The shepherds this thing to go up there without being obligated, understand up a certain point: a strangeness of the mainland, they say. At the same time, however, they feel appreciated, they, their mountains, the beasts, and they do the honors of the house. The result is a pause made of rumors, roasts, cheese and wine that you would not want to end up anymore. On the other hand, if you arrive in the village, the participation is choral: you do not go unnoticed with the color backpack and shorts. And so people immediately took possession of the pilgrim to make him go around the bars and friends. In fact, in these villages resists that immediate hospitality, even sacred as it was for the ancient Greeks, of which the industrial city civilization, hasty and finalized in every moment, has lost track. The described crossing has an approximate length of 180 km. It is not a rigid itinerary because, unlike the GR20 Corsa, it is devoid of equipment that makes it particularly advisable compared to others. The chances of variation are therefore very many: just fantasy, a bit ‘of curiosity and a good guide of Sardinia in the backpack.
- Traveling a unique route that cross Sardinia from the East to the West Coast
- The extraordinary night in Cala Luna, where you can see one of the most beautiful beach of the entire Island
- Several old Nuraghe on the centre part of the Island.
- Traditional dishes of the local gastronomic culture. Little villages like ‘Urzulei’, ‘Tonara’, ‘Urzulei’ and ‘Bauladu’
- The incredible Gennargentu Mountains. Where you can find snow in Sardinia
- To facilitate the return by Bus once the route has been completed, the track starts from Cala Gonone and ends at Capo Mannu, whatever the direction of travel chosen.
- The bus line runs along the trail and always remains between 15 and 20km from the route, so that the Sardegna CtC can be traveled even partially, reaching the intermediate villages along the route.
- The best time to tackle this route is from April to June and from September to November the Gennargentu section can be snowy through the spring.

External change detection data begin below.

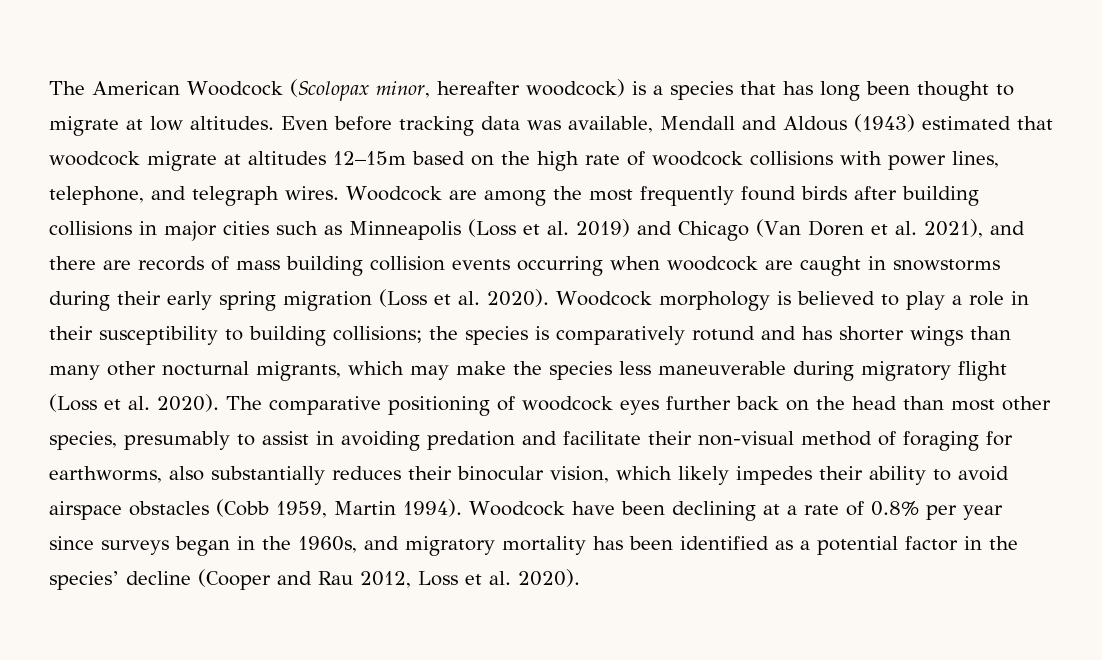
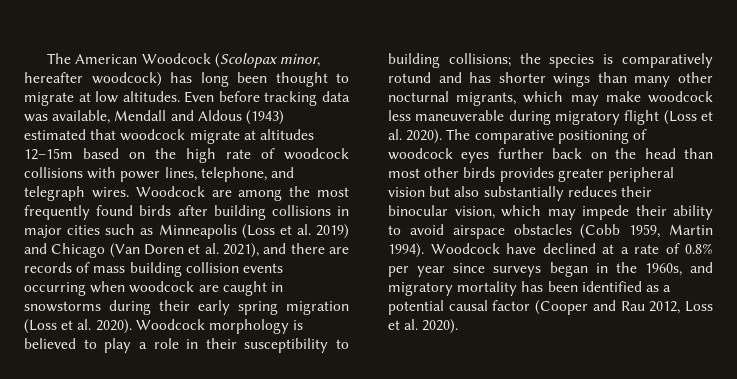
- The American Woodcock (Scolopax minor, hereafter woodcock) is a species that has long been thought to migrate at low altitudes.
+ The American Woodcock (Scolopax minor, hereafter woodcock) has long been thought to migrate at low altitudes.
- Woodcock morphology is believed to play a role in their susceptibility to building collisions; the species is comparatively rotund and has shorter wings than many other nocturnal migrants, which may make the species less maneuverable during migratory flight (Loss et al. 2020).
+ Woodcock morphology is believed to play a role in their susceptibility to building collisions; the species is comparatively rotund and has shorter wings than many other nocturnal migrants, which may make woodcock less maneuverable during migratory flight (Loss et al. 2020).
- The comparative positioning of woodcock eyes further back on the head than most other species, presumably to assist in avoiding predation and facilitate their non-visual method of foraging for earthworms, also substantially reduces their binocular vision, which likely impedes their ability to avoid airspace obstacles (Cobb 1959, Martin 1994).
+ The comparative positioning of woodcock eyes further back on the head than most other birds provides greater peripheral vision but also substantially reduces their binocular vision, which may impede their ability to avoid airspace obstacles (Cobb 1959, Martin 1994).
- Woodcock have been declining at a rate of 0.8% per year since surveys began in the 1960s, and migratory mortality has been identified as a potential factor in the species’ decline (Cooper and Rau 2012, Loss et al. 2020).
+ Woodcock have declined at a rate of 0.8% per year since surveys began in the 1960s, and migratory mortality has been identified as a potential causal factor (Cooper and Rau 2012, Loss et al. 2020).

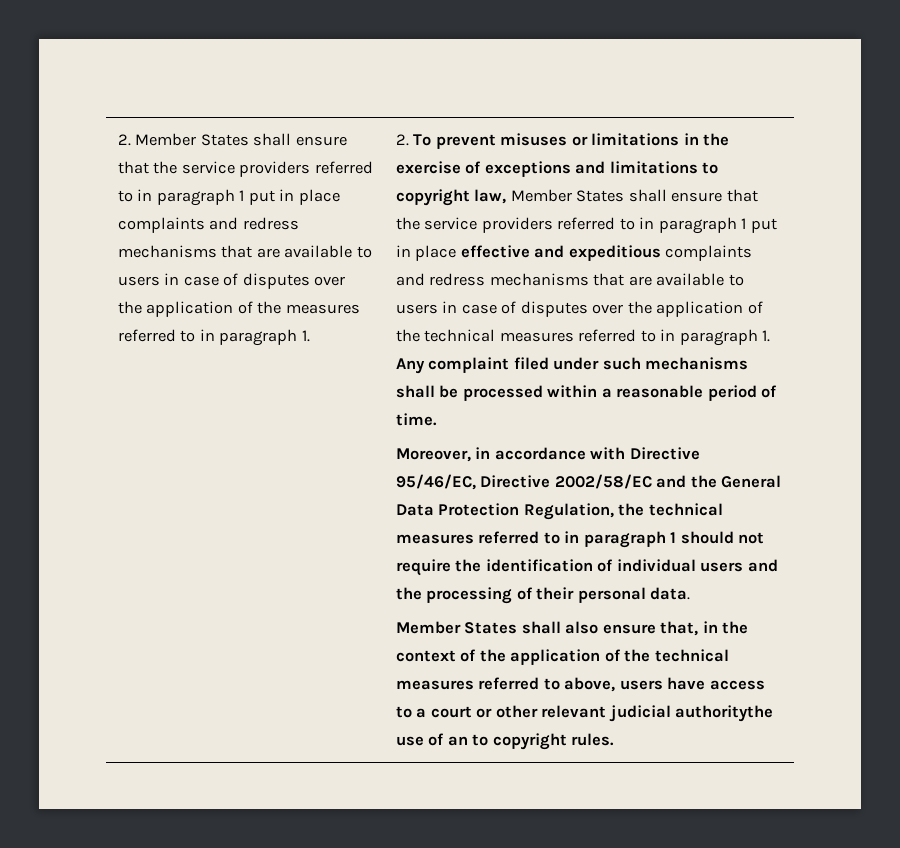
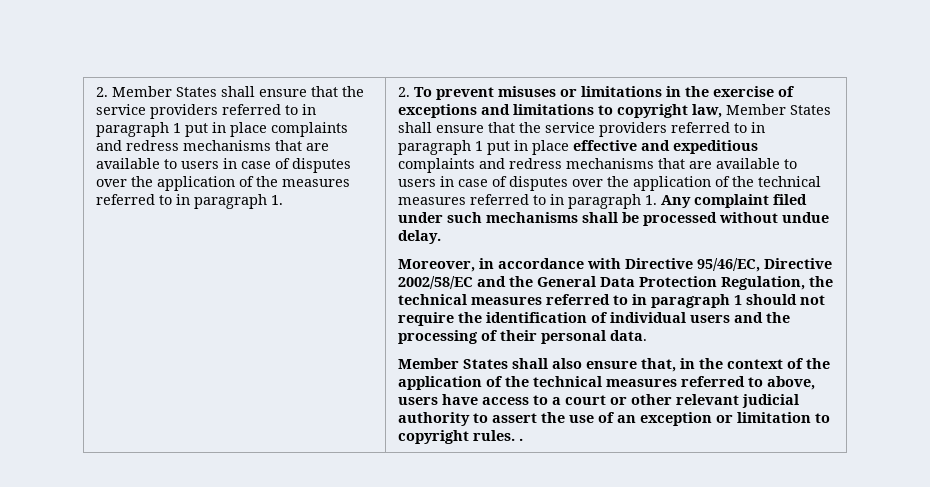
- 2. To prevent misuses or limitations in the exercise of exceptions and limitations to copyright law, Member States shall ensure that the service providers referred to in paragraph 1 put in place effective and expeditious complaints and redress mechanisms that are available to users in case of disputes over the application of the technical measures referred to in paragraph 1. Any complaint filed under such mechanisms shall be processed within a reasonable period of time.
+ 2. To prevent misuses or limitations in the exercise of exceptions and limitations to copyright law, Member States shall ensure that the service providers referred to in paragraph 1 put in place effective and expeditious complaints and redress mechanisms that are available to users in case of disputes over the application of the technical measures referred to in paragraph 1. Any complaint filed under such mechanisms shall be processed without undue delay.
- Member States shall also ensure that, in the context of the application of the technical measures referred to above, users have access to a court or other relevant judicial authoritythe use of an to copyright rules.
+ Member States shall also ensure that, in the context of the application of the technical measures referred to above, users have access to a court or other relevant judicial authority to assert the use of an exception or limitation to copyright rules. .

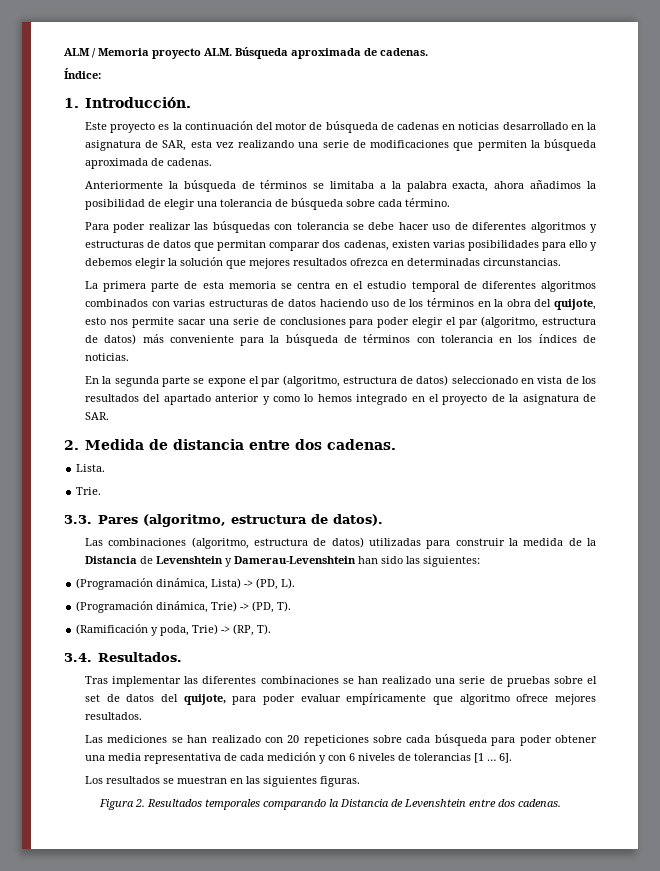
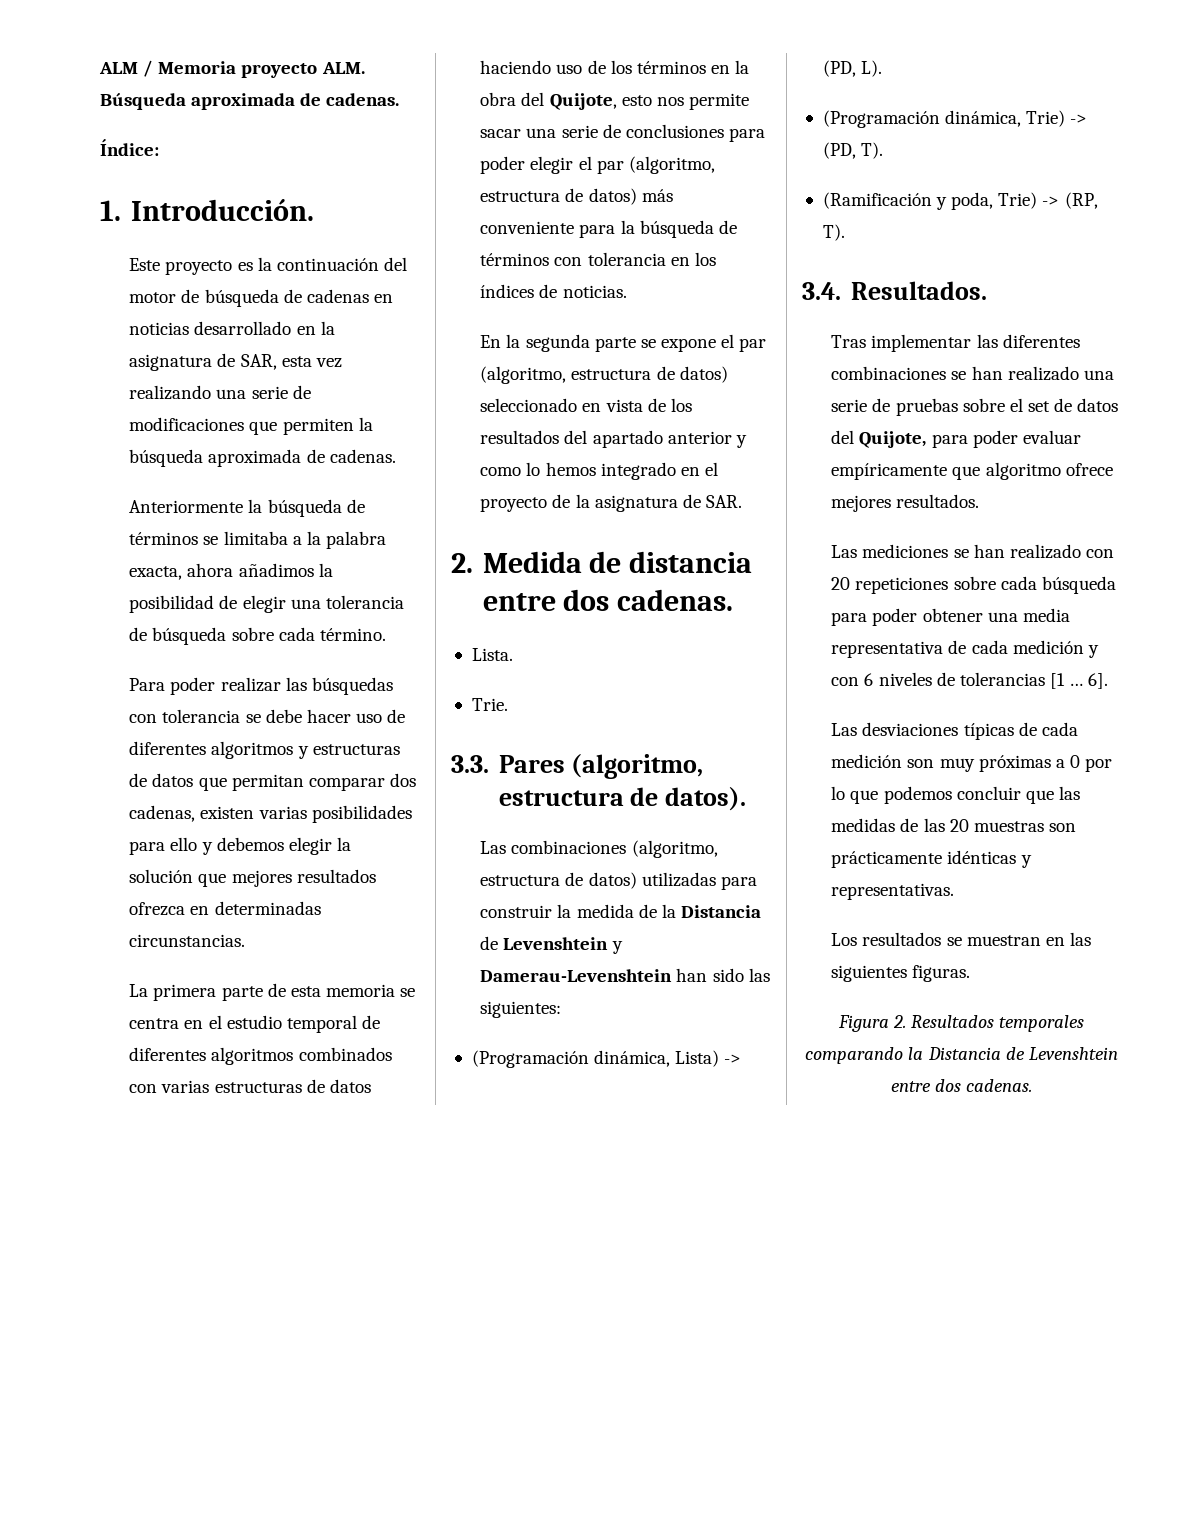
- La primera parte de esta memoria se centra en el estudio temporal de diferentes algoritmos combinados con varias estructuras de datos haciendo uso de los términos en la obra del quijote, esto nos permite sacar una serie de conclusiones para poder elegir el par (algoritmo, estructura de datos) más conveniente para la búsqueda de términos con tolerancia en los índices de noticias.
+ La primera parte de esta memoria se centra en el estudio temporal de diferentes algoritmos combinados con varias estructuras de datos haciendo uso de los términos en la obra del Quijote, esto nos permite sacar una serie de conclusiones para poder elegir el par (algoritmo, estructura de datos) más conveniente para la búsqueda de términos con tolerancia en los índices de noticias.
- Tras implementar las diferentes combinaciones se han realizado una serie de pruebas sobre el set de datos del quijote, para poder evaluar empíricamente que algoritmo ofrece mejores resultados.
+ Tras implementar las diferentes combinaciones se han realizado una serie de pruebas sobre el set de datos del Quijote, para poder evaluar empíricamente que algoritmo ofrece mejores resultados.
+ Las desviaciones típicas de cada medición son muy próximas a 0 por lo que podemos concluir que las medidas de las 20 muestras son prácticamente idénticas y representativas.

- Bring some mountain clothing, as there can be rapid changes in weather and sudden temperature drops at high altitudes, not during the summer months.
- The Sardegna CtC can be crossing from Cala Gonone (NU) towards Capo Mannu (OR) or from the opposite direction.
- Most of the route IS NOT marked, GPS is very important.
- In some areas it can be difficult to find water and even traces of the trail
- You must speak with the Sardinian shepherds, they are the soul of the Sardinian land.
- Cala Luna it’s a great place to spend the first night . Leaving clean and a small donation for maintenance (bivouac sunset/sunrise).
- The second night you can sleep in Urzulei, Casa della Nonna B&B +39 3890765673
- No way for the third night in Arcu Correboi (the highest pass in Sardinia) you must bivouac from sunset to sunrise.
- There are two possibilities for the fourth night, Sleep in Desulo or in Tonara, here you can find a lot of B&B. The stop in Desulo means more kilometers the next day.
- The following days depending on where you slept. You can choose to stay at
– Sorgono da Raimonda of ” Sa Lumenaria ” +39 3496205182
– Ortueri ” Agriturismo Su Creccu ” +39 368 308 4401
– Ulà Tirso ” Agriturismo Sa Tanchitta ” or Airbnb
From Ulà Tirso it is advisable to plan well for the seventh and last night in Bauladu passed the Abbasanta plateau, without a doubt the most impervious area on the way.
- Last night near the beach of Capo Mannu looking the sunset with a Sardinian beer.
- It is advisable to bring with you a gas burner, some sachets of freeze-dried food and the correct equipment
- Chocolate, bread, Parmigiano Reggiano and energetic snacks could be important elements for a daily snack.
- LIFE STRAW water filter is strongly recommended for drinking in any situation from rivers
- Take at least 2/3 liters of water per person because there are few sources along the way. You can meet some sources in the Gennargentu area. In order to stock up on water, one must stop in the villages that cross each other during the journey, such as Urzulei and Desulo.
- As far as the food is concerned, we highly recommend tasting the Fiore Sardo pecorino in the Barbagia area. Another culinary tip is to taste the Prosciutto Crudo di Desulo and the Torrone di Tonara. If you want to give yourself a relaxing evening, we recommend the pizzeria in Urzulei.